New Opposition leaders urged to reverse Morrison's inaction on labour issues

ACTU said workers were the "backbone" of the recent federal elections

New Opposition leaders urged to reverse Morrison's inaction on labour issues

The Australian Council of Trade Unions (ACTU) urged the newly elected leaders of the Opposition to "listen to Australians" who voted for change and reverse the inaction of the administration of former Prime Minister Scott Morrison on labour-related issues.

This includes wage growth, insecure work, and gender inequality, according to ACTU, saying that Opposition Leader Peter Dutton and Deputy Opposition Leader Sussan Ley have the chance to change course after a decade of refusing the acknowledge the said issues.

"A decade of the Liberal Party refusing to act to generate wage growth, improve job security or make workplaces safer and more equitable for women has weakened our economy and left millions of workers going backwards," said ACTU secretary Sally McManus.

"As the new leader of his party, Mr.

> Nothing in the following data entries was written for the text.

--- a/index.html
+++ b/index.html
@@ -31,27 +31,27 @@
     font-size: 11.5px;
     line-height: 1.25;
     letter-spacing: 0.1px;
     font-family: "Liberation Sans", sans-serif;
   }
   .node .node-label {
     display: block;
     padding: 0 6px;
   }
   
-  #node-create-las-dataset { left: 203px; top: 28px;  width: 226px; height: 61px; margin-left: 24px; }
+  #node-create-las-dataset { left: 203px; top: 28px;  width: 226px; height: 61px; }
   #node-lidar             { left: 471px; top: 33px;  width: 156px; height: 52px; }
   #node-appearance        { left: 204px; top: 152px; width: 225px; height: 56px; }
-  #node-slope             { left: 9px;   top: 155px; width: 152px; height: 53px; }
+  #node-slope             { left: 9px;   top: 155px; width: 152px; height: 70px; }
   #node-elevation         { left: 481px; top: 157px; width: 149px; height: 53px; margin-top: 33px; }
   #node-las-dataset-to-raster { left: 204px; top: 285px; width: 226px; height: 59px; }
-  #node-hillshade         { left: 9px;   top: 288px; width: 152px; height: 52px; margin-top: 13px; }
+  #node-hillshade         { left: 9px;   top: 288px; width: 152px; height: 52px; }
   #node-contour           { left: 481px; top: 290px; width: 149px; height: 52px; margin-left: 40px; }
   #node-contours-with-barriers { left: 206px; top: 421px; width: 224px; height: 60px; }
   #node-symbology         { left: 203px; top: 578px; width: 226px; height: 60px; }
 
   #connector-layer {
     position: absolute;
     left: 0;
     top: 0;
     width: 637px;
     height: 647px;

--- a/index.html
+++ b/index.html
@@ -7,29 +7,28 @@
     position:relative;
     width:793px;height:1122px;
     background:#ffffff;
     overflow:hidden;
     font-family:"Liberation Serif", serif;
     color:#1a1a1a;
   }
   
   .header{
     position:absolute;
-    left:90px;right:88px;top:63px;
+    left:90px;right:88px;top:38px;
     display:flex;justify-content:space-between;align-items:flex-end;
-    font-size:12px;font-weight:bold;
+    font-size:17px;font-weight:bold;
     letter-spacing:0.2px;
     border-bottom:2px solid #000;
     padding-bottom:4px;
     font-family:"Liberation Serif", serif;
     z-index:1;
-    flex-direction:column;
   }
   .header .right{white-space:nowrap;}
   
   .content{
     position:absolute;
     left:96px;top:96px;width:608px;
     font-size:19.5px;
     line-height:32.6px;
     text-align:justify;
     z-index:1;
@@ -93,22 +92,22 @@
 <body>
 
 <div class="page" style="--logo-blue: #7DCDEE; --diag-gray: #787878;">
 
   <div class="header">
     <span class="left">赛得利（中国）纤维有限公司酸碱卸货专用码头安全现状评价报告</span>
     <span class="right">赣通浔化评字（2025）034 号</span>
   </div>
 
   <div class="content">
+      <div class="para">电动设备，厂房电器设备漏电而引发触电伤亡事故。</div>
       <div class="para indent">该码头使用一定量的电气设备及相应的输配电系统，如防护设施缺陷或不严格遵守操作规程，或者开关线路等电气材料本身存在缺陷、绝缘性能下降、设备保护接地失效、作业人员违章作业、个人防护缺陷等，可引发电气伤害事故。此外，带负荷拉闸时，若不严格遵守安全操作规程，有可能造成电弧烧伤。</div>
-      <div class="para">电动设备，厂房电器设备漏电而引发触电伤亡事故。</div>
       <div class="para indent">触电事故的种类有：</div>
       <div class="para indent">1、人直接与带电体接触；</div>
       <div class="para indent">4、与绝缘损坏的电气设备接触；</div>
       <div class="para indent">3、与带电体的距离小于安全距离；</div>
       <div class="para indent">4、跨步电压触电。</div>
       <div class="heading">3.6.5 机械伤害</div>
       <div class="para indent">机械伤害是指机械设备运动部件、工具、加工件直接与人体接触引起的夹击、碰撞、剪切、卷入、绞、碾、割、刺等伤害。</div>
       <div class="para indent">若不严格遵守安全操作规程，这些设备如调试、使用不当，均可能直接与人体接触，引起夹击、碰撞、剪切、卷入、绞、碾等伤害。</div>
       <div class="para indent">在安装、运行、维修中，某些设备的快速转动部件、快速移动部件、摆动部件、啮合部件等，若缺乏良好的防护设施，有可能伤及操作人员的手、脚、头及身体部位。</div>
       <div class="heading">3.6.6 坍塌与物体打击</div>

Dutton has a chance to leave behind the failed policies of the last Government and embrace policy settings that will build a stronger and more inclusive economy and workforce."

Australia's recent federal election saw the loss of Morrison's bid to have his second full term as prime minister. He conceded to Labour Party Leader and now Prime Minister Anthony Albanese.

ACTU said Morrison's loss in the election is the "rejection of a government which refused to act to protect the interests of work people."

"Working people have passed judgement on the refusal of the Morrison Government to take action on real wage cuts, insecure work and rising cost of living which working people have struggled through for years under this Government," said McManus in a previous statement. 

"Workers have rejected a government which refused to support a $1 per hour increase for the lowest paid workers in our country, and kept caps in place which denied real wage rises to their own employees."

Read more: ACTU slams government's Summit on Women's Safety

According to ACTU, working people formed the "backbone" of this year's national campaign in the federal election.

This campaign focused on conversations between colleagues in workplaces, over phones, and social media about the failure of the previous administration in delivering services for working people.

ACTU said the campaign, led by working people, ensured that cost of living and wage growth was a "decisive issue" for millions of voters.